Flink has released v2.0.1 and v2.1.1, which release notes refer to:
- [Apache Flink 2.0.1 Release](https://github.com/apache/flink/releases/tag/release-2.0.1)
- [Apache Flink 2.1.1 Release](https://github.com/apache/flink/releases/tag/release-2.1.1)
Flink v2.0.1 adds the `getConsumedPartitionType()` interface into `IndexedInputGate`, which refers to https://github.com/apache/flink/pull/26548.
`HybridShuffleWordCountTest` could execute with parallelism in https://github.com/apache/flink/pull/26369 which has released in v2.0.1 and v2.1.1.
### Does this PR resolve a correctness bug?
No.
### Does this PR introduce _any_ user-facing change?
No.
### How was this patch tested?
CI.
Closes #3526 from SteNicholas/CELEBORN-2193.

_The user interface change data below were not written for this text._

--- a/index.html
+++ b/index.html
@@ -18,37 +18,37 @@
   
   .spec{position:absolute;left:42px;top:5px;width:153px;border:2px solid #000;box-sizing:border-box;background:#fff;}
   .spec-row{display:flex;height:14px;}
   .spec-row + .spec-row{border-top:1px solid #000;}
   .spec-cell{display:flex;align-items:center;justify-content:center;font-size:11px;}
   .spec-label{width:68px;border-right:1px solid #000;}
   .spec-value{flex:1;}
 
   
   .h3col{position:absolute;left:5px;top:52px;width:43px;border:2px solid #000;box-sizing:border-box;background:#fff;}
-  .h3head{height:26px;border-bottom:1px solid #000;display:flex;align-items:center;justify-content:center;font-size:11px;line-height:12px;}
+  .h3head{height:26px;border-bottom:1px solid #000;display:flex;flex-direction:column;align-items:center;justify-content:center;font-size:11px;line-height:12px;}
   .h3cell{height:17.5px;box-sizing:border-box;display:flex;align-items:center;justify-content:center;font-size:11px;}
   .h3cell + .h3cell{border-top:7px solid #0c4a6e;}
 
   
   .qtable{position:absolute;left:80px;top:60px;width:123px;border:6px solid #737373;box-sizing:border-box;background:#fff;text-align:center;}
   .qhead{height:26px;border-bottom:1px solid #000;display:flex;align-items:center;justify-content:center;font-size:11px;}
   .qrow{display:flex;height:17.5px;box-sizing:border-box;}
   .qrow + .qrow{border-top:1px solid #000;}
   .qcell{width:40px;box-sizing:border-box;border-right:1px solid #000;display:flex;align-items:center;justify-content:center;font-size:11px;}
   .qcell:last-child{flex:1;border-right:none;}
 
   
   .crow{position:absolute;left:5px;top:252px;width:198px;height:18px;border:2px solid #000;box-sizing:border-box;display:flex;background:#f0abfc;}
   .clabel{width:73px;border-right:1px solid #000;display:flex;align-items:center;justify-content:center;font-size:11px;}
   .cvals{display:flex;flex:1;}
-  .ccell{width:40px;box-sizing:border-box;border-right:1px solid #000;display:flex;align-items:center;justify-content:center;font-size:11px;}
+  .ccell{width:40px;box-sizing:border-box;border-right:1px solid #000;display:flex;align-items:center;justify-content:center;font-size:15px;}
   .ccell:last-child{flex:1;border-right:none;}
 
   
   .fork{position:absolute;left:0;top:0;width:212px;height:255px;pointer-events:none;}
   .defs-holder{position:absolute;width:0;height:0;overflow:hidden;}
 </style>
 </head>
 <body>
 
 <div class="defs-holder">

Authored-by: SteNicholas <programgeek@163.com>
Signed-off-by: SteNicholas <programgeek@163.com>
diff --git a/client-flink/flink-2.0/src/main/java/org/apache/celeborn/plugin/flink/RemoteShuffleInputGate.java b/client-flink/flink-2.0/src/main/java/org/apache/celeborn/plugin/flink/RemoteShuffleInputGate.java
index bd60bbe..b8e1994 100644
--- a/client-flink/flink-2.0/src/main/java/org/apache/celeborn/plugin/flink/RemoteShuffleInputGate.java
+++ b/client-flink/flink-2.0/src/main/java/org/apache/celeborn/plugin/flink/RemoteShuffleInputGate.java
@@ -61,6 +61,9 @@
/** A {@link IndexedInputGate} which ingest data from remote shuffle workers. */
public class RemoteShuffleInputGate extends AbstractRemoteShuffleInputGate {
+ /** The type of the partition the input gate is consuming. */
+ private final ResultPartitionType consumedPartitionType;
+
public RemoteShuffleInputGate(
CelebornConf celebornConf,
ShuffleIOOwnerContext ownerContext,
@@ -79,6 +82,7 @@
bufferDecompressor,
numConcurrentReading,
shuffleIOMetricGroups);
+ this.consumedPartitionType = gateDescriptor.getConsumedPartitionType();
}
@Override
@@ -93,6 +97,12 @@
return Tuple2.of(indexRange.getStartIndex(), indexRange.getEndIndex());
}
+ public ResultPartitionType getConsumedPartitionType() {
+ // Flink 1.19.3
+ // [FLINK-37783] Auto-disable buffer debloating for tiered shuffle
+ return consumedPartitionType;
+ }
+
/** Accommodation for the incompleteness of Flink pluggable shuffle service. */
private class FakedRemoteInputChannel extends RemoteInputChannel {
FakedRemoteInputChannel(int channelIndex) {
diff --git a/pom.xml b/pom.xml
index 4675dd3..816393f 100644
--- a/pom.xml
+++ b/pom.xml
@@ -1833,7 +1833,7 @@
<module>tests/flink-it</module>
</modules>
<properties>
- <flink.version>2.0.0</flink.version>
+ <flink.version>2.0.1</flink.version>
<flink.binary.version>2.0</flink.binary.version>
<scala.binary.version>2.12</scala.binary.version>
<celeborn.flink.plugin.artifact>celeborn-client-flink-2.0_${scala.binary.version}</celeborn.flink.plugin.artifact>
@@ -1852,7 +1852,7 @@
<module>tests/flink-it</module>
</modules>
<properties>
- <flink.version>2.1.0</flink.version>
+ <flink.version>2.1.1</flink.version>
<flink.binary.version>2.1</flink.binary.version>
<scala.binary.version>2.12</scala.binary.version>
<celeborn.flink.plugin.artifact>celeborn-client-flink-2.1_${scala.binary.version}</celeborn.flink.plugin.artifact>
diff --git a/project/CelebornBuild.scala b/project/CelebornBuild.scala
index 84ee69c..f12adff 100644
--- a/project/CelebornBuild.scala
+++ b/project/CelebornBuild.scala
@@ -1202,7 +1202,7 @@
}
object Flink20 extends FlinkClientProjects {
- val flinkVersion = "2.0.0"
+ val flinkVersion = "2.0.1"
// note that SBT does not allow using the period symbol (.) in project names.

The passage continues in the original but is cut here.